Cross-examined by Mr. Poland.-He had convened some 22 or 23 meetings in the square, and had attended between 25 and 30 from 1875 to 1884. The only one which he was forbidden to hold was in 1871. He did hold it, as he had said, and all passed off peaceably. He had had disturbances at two meetings, not in Trafalgar-square, where people were paid to disturb them. All his meetings in Trafalgar-square were orderly, and at one attempt at disturbance his people were too strong. He generally had his own police. (Laughter.) He had held meetings in Hyde-park before the Park Regulation Act was passed. He claimed the right to hold meetings there, and had exercised it. A meeting in 1854 was the first, and was the subject of Parliamentary inquiry. He looked on it as a right of common law habit sufficiently ancient to be adopted by the judicature. He could not adopt Mr. Poland's language, which was not his. The right could be traced back for many generations. He knew there was a public right in Trafalgar-square, and as such claimed the right to hold public meetings, not simply because there was a right of way, because it was impossible to walk through Nelson's Monument. (Laughter). He claimed the right, not to obstruct people from going through the square, but to address as many people there as possible. He knew of the meeting in Trafalgar-square in February, 1886, and subsequently charged in the House of Commons that Lord Salisbury and others had provided money in connexion with those meetings.

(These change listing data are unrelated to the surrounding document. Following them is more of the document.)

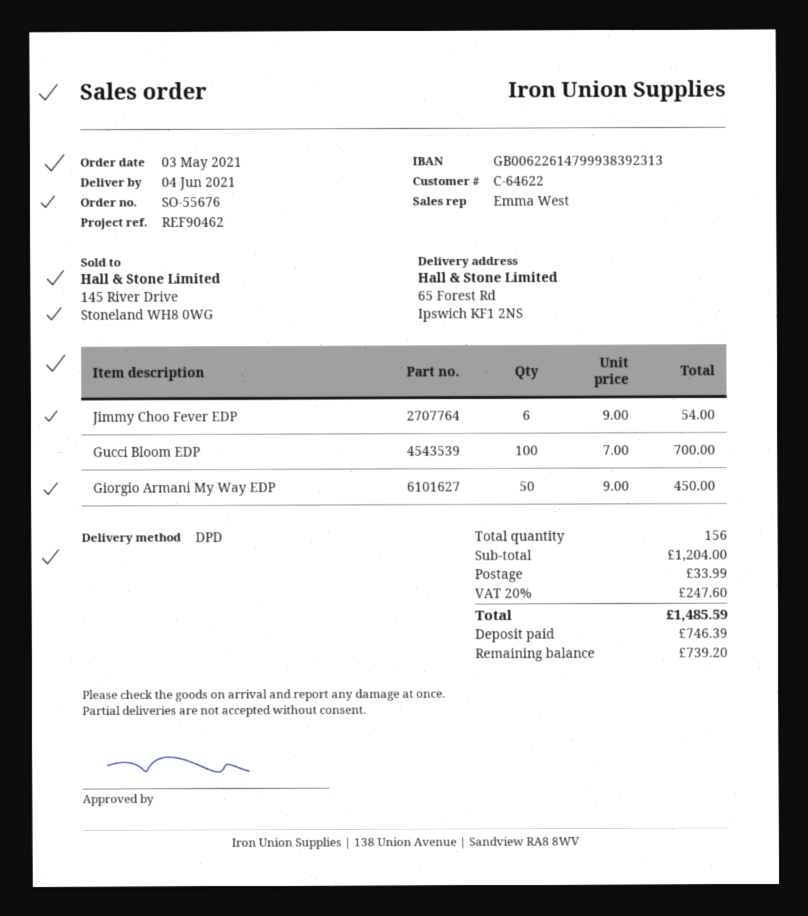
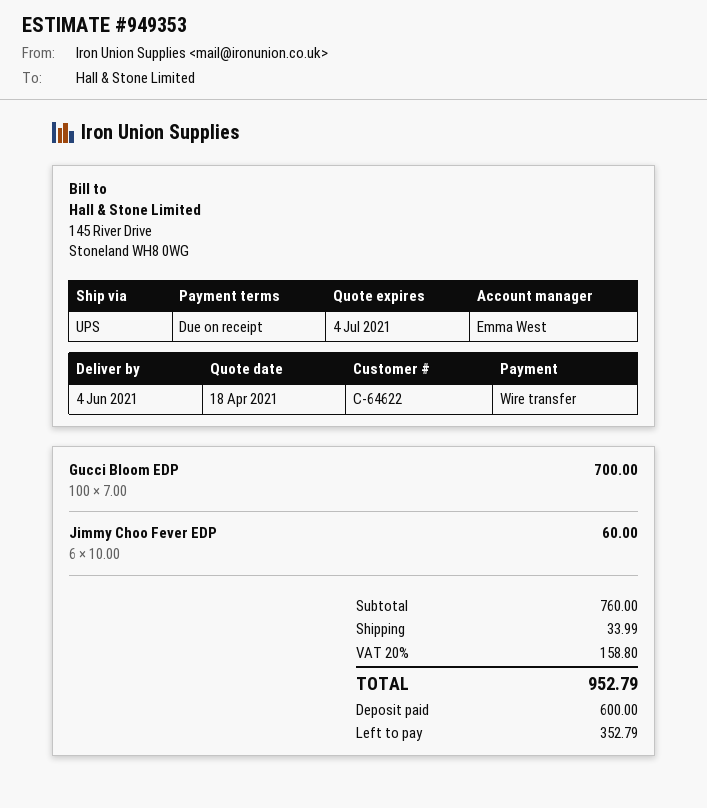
shipping method: DPD -> UPS
Jimmy Choo Fever EDP: 6 x 9.00 = 54.00 -> 6 x 10.00 = 60.00
Giorgio Armani My Way EDP: 50 x 9.00 = 450.00 -> none
subtotal: 1204.00 -> 760.00
tax: 20% = 247.60 -> 20% = 158.80
total: 1485.59 -> 952.79
deposit: 746.39 -> 600.00
balance: 739.20 -> 352.79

Mr. Poland protested against this, but Mr. Bradlaugh said he saw the cheque, and knew what he was saying.

Cross-examination continued.-Two days later the square was perfectly clear and free. He did not claim the right in defiance of the Act of George, which clearly prohibited certain meetings.

Henry Smith, sworn, said he was a merchant of Crosby-house, Lewisham. On Sunday afternoon, the 13th, he was in the Strand on the retreat opposite the Grand Hotel, about 10 minutes past 4. He met the prisoners Graham and Burns, whom he knew by sight, as he was crossing towards St. Martin's-lane. Mr. Graham had his hat in his left hand and was close to Mr. Burns. Witness passed them just before they came in contact with the police, and he heard Mr. Graham say something to the police, but he did not know what. Witness did not see Mr. Graham attempt to strike the police; on the contrary, he looked remarkably peaceful. He was pushed by the crowd towards the police. He did not see any blows struck. It was just about a yard from the kerb when they came in contact with the police.

Albert Bachert, bank note engraver, said he went towards the square. He was not going to take part in the meeting. He was opposed to it. He reached the Strand entrance, where the police were hitting people right and left. He got as far as Morley's Hotel, here the mounted police were charging the people on the pavement. He saw a friend there, and while speaking to him the police charged again and they were separated. Shortly afterwards witness took up his position within a yard of the police opposite Morley's Hotel. While standing there he heard a policeman say "There's Burns," and in a moment the front rank put their hands to their truncheon cases and made ready to pull their trunchons [sic] out. They then rushed past witness, pushing him on one side, and one of the police shouted out, "Give it to the -; smash their - skulls in." Witness saw they were becoming desperate and did what he could to get away. He saw the defendants coming from the direction of the Grand Hotel towards the square. He was then himself running across the road away from the police. When he looked round he saw the police had their truncheons out striking at the defendants; one policeman himself had a blow from his comrade's truncheon. They were all trying to have the first blow at the defendants. The police then fell back on the square, taking with them the defendants. Witness jumped on an omnibus to get away from the square, but found that that afternoon the omnibuses were only driving up and down, charging 6d. each time for the people to see the fun. When on the omnibus he saw the defendants. He did not see either of them strike the police. It was perfectly impossible, as they were seized at once by the men who broke out of the front ranks.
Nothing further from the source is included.